Task instructions
The word to find is "Final". Copy each line of the material that contains it.

Provided data
>>>

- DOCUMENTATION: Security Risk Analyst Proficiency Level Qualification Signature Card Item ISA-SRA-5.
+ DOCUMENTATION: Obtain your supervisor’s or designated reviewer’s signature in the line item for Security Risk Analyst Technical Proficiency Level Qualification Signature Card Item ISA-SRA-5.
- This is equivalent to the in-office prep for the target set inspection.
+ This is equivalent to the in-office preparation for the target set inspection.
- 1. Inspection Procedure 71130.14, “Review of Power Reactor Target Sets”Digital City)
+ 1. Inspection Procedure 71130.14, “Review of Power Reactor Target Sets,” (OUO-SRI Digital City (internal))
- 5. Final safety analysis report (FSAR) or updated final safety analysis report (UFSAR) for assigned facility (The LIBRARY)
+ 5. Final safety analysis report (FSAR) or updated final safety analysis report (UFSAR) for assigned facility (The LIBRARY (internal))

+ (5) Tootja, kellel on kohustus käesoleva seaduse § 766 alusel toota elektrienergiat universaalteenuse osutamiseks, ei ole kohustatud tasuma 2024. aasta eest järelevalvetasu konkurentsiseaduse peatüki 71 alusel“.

<<<
>>>

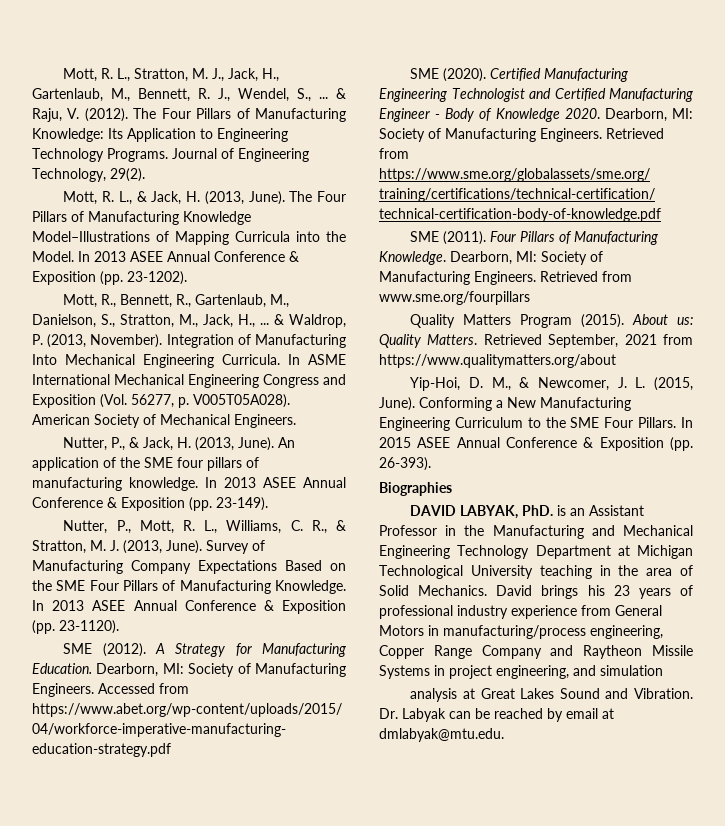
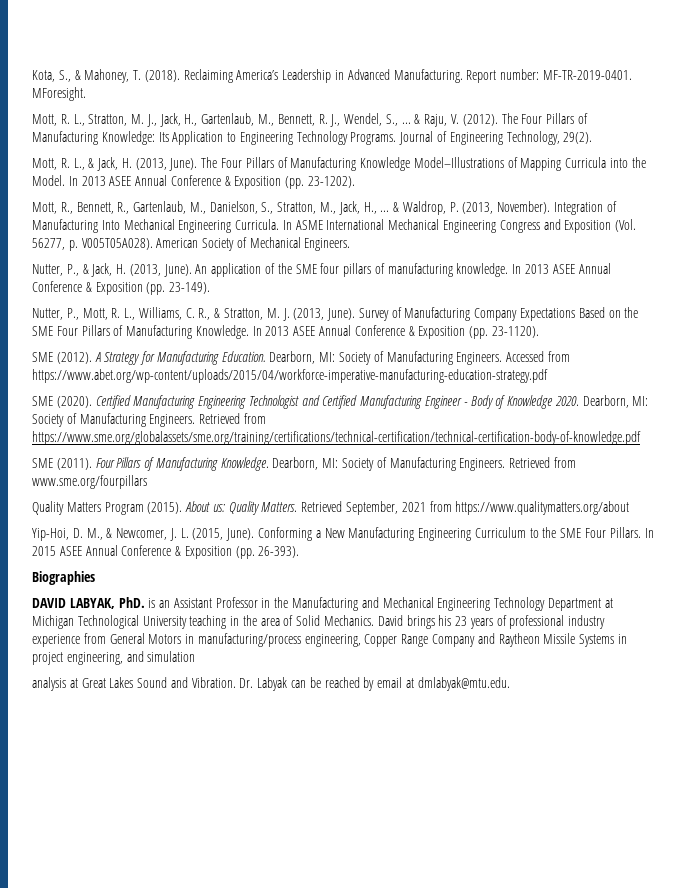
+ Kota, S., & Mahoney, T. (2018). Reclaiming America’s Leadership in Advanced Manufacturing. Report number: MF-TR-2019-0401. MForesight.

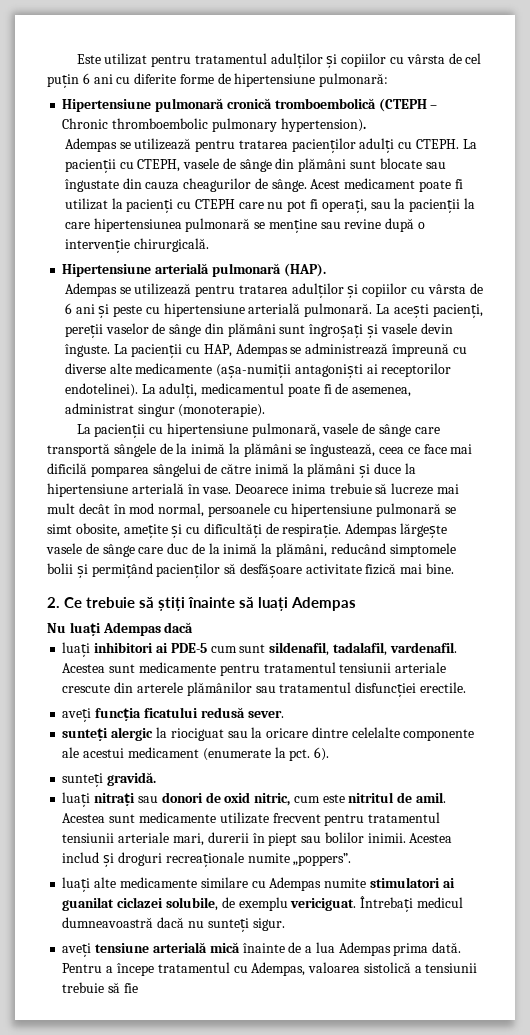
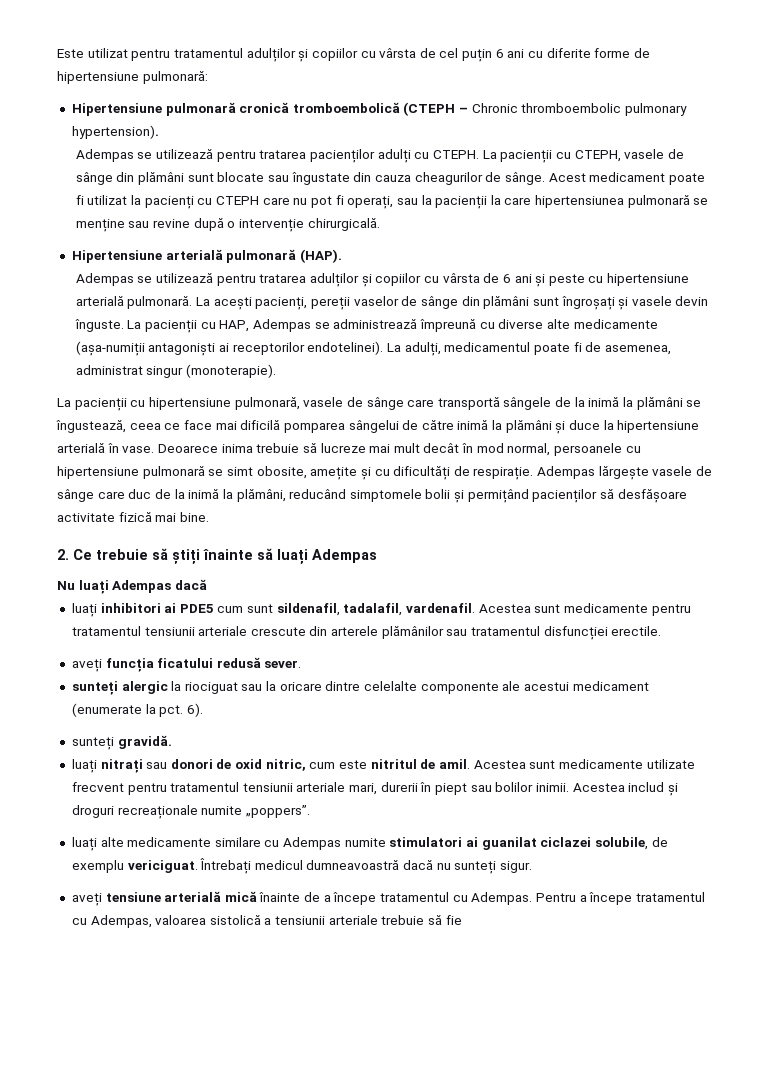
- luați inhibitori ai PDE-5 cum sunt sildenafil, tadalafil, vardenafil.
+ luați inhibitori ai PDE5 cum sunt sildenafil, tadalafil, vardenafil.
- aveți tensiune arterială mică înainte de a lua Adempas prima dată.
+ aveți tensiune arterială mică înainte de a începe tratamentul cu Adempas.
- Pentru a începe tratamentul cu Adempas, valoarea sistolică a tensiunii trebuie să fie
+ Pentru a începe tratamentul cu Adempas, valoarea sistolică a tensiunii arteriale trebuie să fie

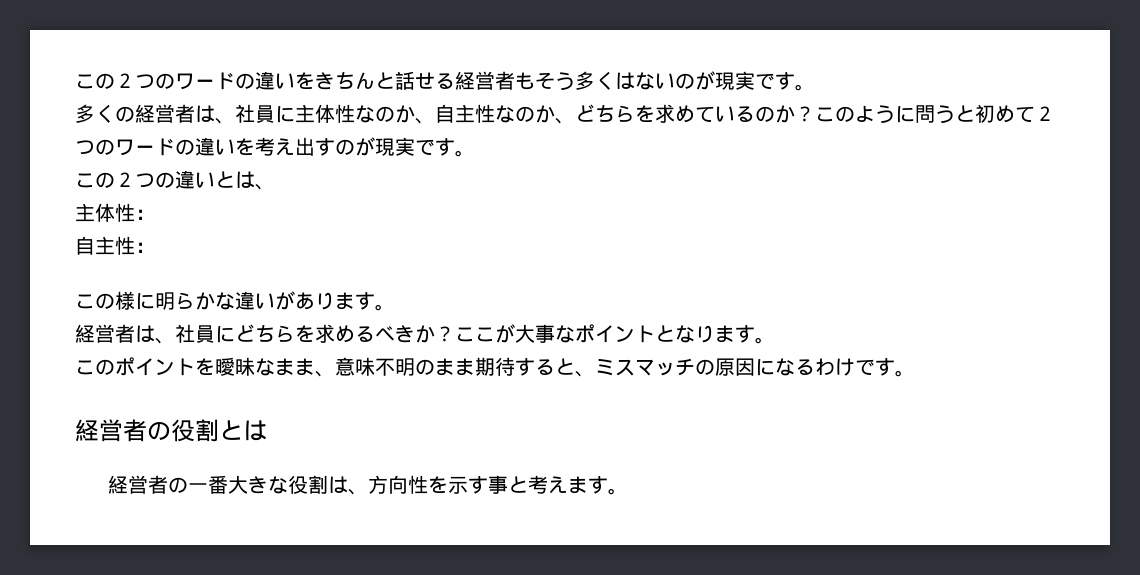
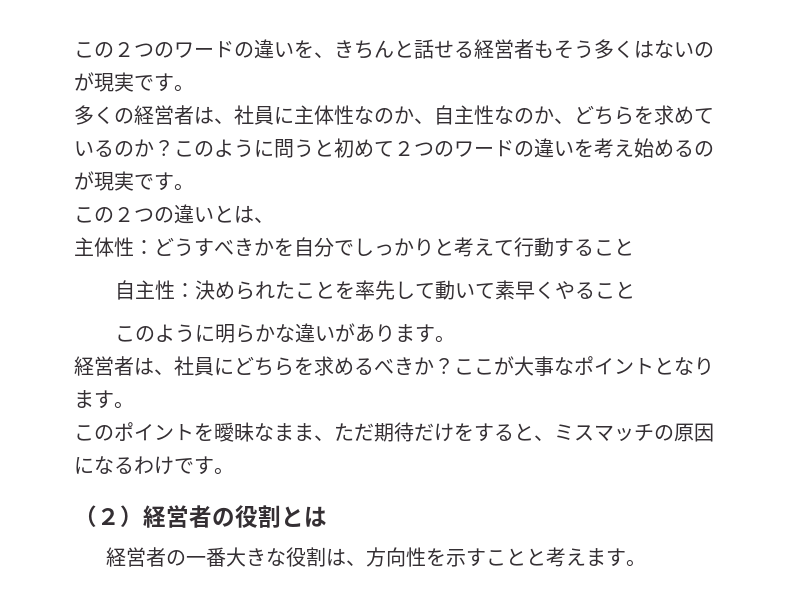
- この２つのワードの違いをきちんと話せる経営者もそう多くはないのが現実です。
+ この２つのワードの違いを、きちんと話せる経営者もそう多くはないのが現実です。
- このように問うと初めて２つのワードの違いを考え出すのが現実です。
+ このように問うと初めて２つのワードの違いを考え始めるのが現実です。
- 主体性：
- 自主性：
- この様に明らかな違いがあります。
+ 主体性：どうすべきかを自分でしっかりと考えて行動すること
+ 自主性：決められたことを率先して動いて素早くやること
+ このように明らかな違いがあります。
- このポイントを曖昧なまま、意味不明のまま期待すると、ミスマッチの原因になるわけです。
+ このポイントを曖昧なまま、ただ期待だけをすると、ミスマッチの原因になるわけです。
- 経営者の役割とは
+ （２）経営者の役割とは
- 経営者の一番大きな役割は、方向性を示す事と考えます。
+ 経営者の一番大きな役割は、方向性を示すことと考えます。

<<<
>>>

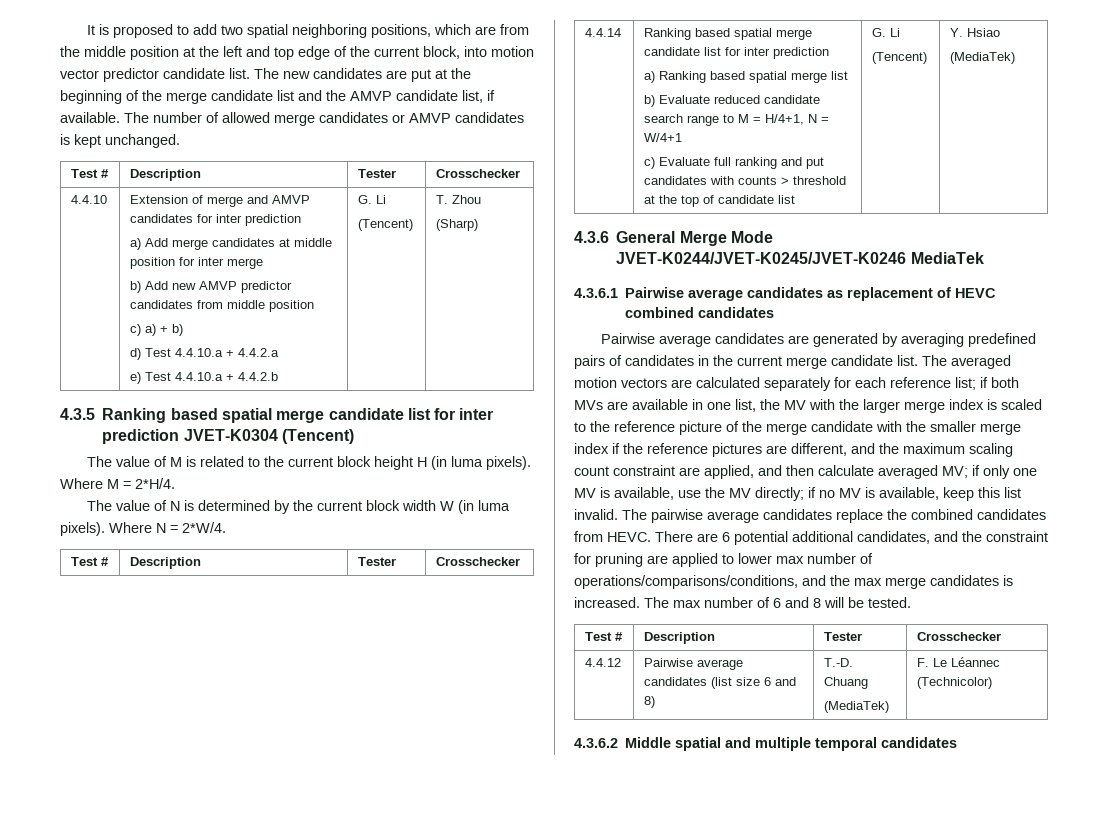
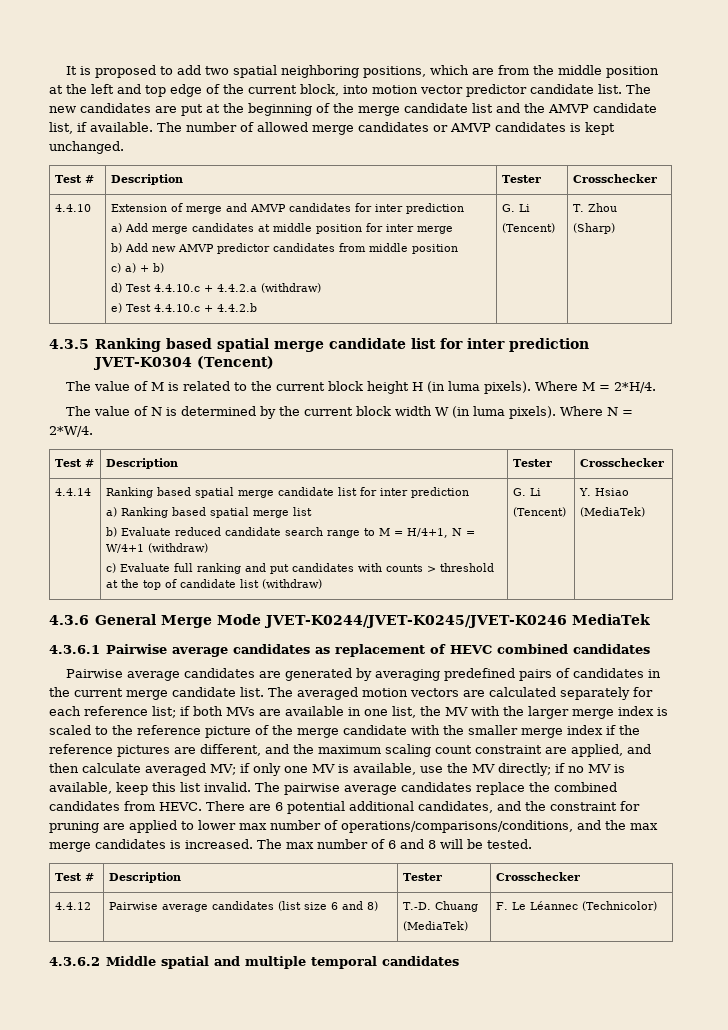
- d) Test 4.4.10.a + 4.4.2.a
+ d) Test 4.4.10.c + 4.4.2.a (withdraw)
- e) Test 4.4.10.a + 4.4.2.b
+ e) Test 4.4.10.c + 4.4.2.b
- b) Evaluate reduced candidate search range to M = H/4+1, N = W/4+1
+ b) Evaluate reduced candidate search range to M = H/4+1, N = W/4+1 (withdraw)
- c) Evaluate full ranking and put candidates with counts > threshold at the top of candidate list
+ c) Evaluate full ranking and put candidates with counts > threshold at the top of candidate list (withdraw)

<<<

Exercise solution
- 5. Final safety analysis report (FSAR) or updated final safety analysis report (UFSAR) for assigned facility (The LIBRARY)
+ 5. Final safety analysis report (FSAR) or updated final safety analysis report (UFSAR) for assigned facility (The LIBRARY (internal))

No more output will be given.